§ **What to do**: Print out the whole listing below exactly as it is written.

§ **Exercise data**:
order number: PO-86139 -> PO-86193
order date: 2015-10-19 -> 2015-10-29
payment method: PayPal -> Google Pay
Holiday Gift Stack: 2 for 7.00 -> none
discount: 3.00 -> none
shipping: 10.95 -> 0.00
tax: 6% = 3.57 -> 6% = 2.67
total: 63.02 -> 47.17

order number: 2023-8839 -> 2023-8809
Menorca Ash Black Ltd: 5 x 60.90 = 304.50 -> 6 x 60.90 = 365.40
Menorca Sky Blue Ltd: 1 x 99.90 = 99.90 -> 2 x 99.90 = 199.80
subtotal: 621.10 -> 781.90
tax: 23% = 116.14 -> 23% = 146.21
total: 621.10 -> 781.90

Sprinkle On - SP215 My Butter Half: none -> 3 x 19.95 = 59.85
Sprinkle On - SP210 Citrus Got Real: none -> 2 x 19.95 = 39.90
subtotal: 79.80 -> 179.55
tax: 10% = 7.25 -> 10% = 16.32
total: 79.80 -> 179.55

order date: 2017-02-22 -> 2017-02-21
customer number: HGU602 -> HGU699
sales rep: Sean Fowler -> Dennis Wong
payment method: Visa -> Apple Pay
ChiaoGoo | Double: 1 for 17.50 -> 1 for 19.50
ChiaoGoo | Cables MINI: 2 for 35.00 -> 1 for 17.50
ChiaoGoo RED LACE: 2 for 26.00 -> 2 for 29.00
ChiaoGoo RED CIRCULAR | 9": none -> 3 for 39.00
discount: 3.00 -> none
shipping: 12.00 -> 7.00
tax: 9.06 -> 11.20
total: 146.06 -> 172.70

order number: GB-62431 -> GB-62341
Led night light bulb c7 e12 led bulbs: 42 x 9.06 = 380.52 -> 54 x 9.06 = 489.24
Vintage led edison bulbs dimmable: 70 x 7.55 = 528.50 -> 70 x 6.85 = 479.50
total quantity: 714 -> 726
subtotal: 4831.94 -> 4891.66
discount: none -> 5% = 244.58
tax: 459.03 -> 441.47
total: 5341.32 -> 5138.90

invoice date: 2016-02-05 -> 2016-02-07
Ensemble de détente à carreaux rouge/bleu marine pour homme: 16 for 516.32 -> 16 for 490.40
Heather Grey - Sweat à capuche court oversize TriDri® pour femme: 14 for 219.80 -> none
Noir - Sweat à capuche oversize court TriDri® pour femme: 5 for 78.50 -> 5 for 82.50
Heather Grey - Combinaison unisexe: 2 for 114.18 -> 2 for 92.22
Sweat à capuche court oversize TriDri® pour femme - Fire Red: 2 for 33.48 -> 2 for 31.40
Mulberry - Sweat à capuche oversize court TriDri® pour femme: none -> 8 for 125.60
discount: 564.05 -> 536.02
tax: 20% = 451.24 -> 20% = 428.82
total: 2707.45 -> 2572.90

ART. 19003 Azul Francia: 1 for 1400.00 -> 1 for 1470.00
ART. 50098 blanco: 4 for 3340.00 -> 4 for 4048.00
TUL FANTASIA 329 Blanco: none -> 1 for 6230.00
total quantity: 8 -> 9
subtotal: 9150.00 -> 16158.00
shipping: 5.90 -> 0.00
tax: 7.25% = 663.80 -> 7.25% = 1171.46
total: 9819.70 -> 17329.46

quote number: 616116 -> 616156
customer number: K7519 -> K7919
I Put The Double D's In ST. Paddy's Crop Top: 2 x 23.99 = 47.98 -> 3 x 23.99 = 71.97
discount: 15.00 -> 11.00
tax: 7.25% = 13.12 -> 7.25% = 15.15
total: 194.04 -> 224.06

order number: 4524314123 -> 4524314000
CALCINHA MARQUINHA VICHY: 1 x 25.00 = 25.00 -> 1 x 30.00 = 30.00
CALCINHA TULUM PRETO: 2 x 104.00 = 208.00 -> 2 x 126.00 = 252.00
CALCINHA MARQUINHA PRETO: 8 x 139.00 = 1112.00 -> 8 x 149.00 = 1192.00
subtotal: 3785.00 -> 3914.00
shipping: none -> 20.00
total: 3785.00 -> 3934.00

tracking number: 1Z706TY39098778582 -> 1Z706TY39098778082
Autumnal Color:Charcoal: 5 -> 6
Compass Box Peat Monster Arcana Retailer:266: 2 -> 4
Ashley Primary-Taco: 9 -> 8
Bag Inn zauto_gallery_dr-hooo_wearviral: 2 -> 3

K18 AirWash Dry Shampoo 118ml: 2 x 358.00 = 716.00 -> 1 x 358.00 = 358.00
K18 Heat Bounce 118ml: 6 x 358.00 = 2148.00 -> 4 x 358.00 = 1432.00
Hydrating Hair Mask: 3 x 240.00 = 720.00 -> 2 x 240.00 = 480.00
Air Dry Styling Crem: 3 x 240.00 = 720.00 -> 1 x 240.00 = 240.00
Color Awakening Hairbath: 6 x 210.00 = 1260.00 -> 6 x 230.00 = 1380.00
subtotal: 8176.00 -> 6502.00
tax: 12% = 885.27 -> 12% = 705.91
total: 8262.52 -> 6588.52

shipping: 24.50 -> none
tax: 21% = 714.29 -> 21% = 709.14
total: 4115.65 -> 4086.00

§ **Solution for this task**:
order number: PO-86139 -> PO-86193
order date: 2015-10-19 -> 2015-10-29
payment method: PayPal -> Google Pay
Holiday Gift Stack: 2 for 7.00 -> none
discount: 3.00 -> none
shipping: 10.95 -> 0.00
tax: 6% = 3.57 -> 6% = 2.67
total: 63.02 -> 47.17

order number: 2023-8839 -> 2023-8809
Menorca Ash Black Ltd: 5 x 60.90 = 304.50 -> 6 x 60.90 = 365.40
Menorca Sky Blue Ltd: 1 x 99.90 = 99.90 -> 2 x 99.90 = 199.80
subtotal: 621.10 -> 781.90
tax: 23% = 116.14 -> 23% = 146.21
total: 621.10 -> 781.90

Sprinkle On - SP215 My Butter Half: none -> 3 x 19.95 = 59.85
Sprinkle On - SP210 Citrus Got Real: none -> 2 x 19.95 = 39.90
subtotal: 79.80 -> 179.55
tax: 10% = 7.25 -> 10% = 16.32
total: 79.80 -> 179.55

order date: 2017-02-22 -> 2017-02-21
customer number: HGU602 -> HGU699
sales rep: Sean Fowler -> Dennis Wong
payment method: Visa -> Apple Pay
ChiaoGoo | Double: 1 for 17.50 -> 1 for 19.50
ChiaoGoo | Cables MINI: 2 for 35.00 -> 1 for 17.50
ChiaoGoo RED LACE: 2 for 26.00 -> 2 for 29.00
ChiaoGoo RED CIRCULAR | 9": none -> 3 for 39.00
discount: 3.00 -> none
shipping: 12.00 -> 7.00
tax: 9.06 -> 11.20
total: 146.06 -> 172.70

order number: GB-62431 -> GB-62341
Led night light bulb c7 e12 led bulbs: 42 x 9.06 = 380.52 -> 54 x 9.06 = 489.24
Vintage led edison bulbs dimmable: 70 x 7.55 = 528.50 -> 70 x 6.85 = 479.50
total quantity: 714 -> 726
subtotal: 4831.94 -> 4891.66
discount: none -> 5% = 244.58
tax: 459.03 -> 441.47
total: 5341.32 -> 5138.90

invoice date: 2016-02-05 -> 2016-02-07
Ensemble de détente à carreaux rouge/bleu marine pour homme: 16 for 516.32 -> 16 for 490.40
Heather Grey - Sweat à capuche court oversize TriDri® pour femme: 14 for 219.80 -> none
Noir - Sweat à capuche oversize court TriDri® pour femme: 5 for 78.50 -> 5 for 82.50
Heather Grey - Combinaison unisexe: 2 for 114.18 -> 2 for 92.22
Sweat à capuche court oversize TriDri® pour femme - Fire Red: 2 for 33.48 -> 2 for 31.40
Mulberry - Sweat à capuche oversize court TriDri® pour femme: none -> 8 for 125.60
discount: 564.05 -> 536.02
tax: 20% = 451.24 -> 20% = 428.82
total: 2707.45 -> 2572.90

ART. 19003 Azul Francia: 1 for 1400.00 -> 1 for 1470.00
ART. 50098 blanco: 4 for 3340.00 -> 4 for 4048.00
TUL FANTASIA 329 Blanco: none -> 1 for 6230.00
total quantity: 8 -> 9
subtotal: 9150.00 -> 16158.00
shipping: 5.90 -> 0.00
tax: 7.25% = 663.80 -> 7.25% = 1171.46
total: 9819.70 -> 17329.46

quote number: 616116 -> 616156
customer number: K7519 -> K7919
I Put The Double D's In ST. Paddy's Crop Top: 2 x 23.99 = 47.98 -> 3 x 23.99 = 71.97
discount: 15.00 -> 11.00
tax: 7.25% = 13.12 -> 7.25% = 15.15
total: 194.04 -> 224.06

order number: 4524314123 -> 4524314000
CALCINHA MARQUINHA VICHY: 1 x 25.00 = 25.00 -> 1 x 30.00 = 30.00
CALCINHA TULUM PRETO: 2 x 104.00 = 208.00 -> 2 x 126.00 = 252.00
CALCINHA MARQUINHA PRETO: 8 x 139.00 = 1112.00 -> 8 x 149.00 = 1192.00
subtotal: 3785.00 -> 3914.00
shipping: none -> 20.00
total: 3785.00 -> 3934.00

tracking number: 1Z706TY39098778582 -> 1Z706TY39098778082
Autumnal Color:Charcoal: 5 -> 6
Compass Box Peat Monster Arcana Retailer:266: 2 -> 4
Ashley Primary-Taco: 9 -> 8
Bag Inn zauto_gallery_dr-hooo_wearviral: 2 -> 3

K18 AirWash Dry Shampoo 118ml: 2 x 358.00 = 716.00 -> 1 x 358.00 = 358.00
K18 Heat Bounce 118ml: 6 x 358.00 = 2148.00 -> 4 x 358.00 = 1432.00
Hydrating Hair Mask: 3 x 240.00 = 720.00 -> 2 x 240.00 = 480.00
Air Dry Styling Crem: 3 x 240.00 = 720.00 -> 1 x 240.00 = 240.00
Color Awakening Hairbath: 6 x 210.00 = 1260.00 -> 6 x 230.00 = 1380.00
subtotal: 8176.00 -> 6502.00
tax: 12% = 885.27 -> 12% = 705.91
total: 8262.52 -> 6588.52

shipping: 24.50 -> none
tax: 21% = 714.29 -> 21% = 709.14
total: 4115.65 -> 4086.00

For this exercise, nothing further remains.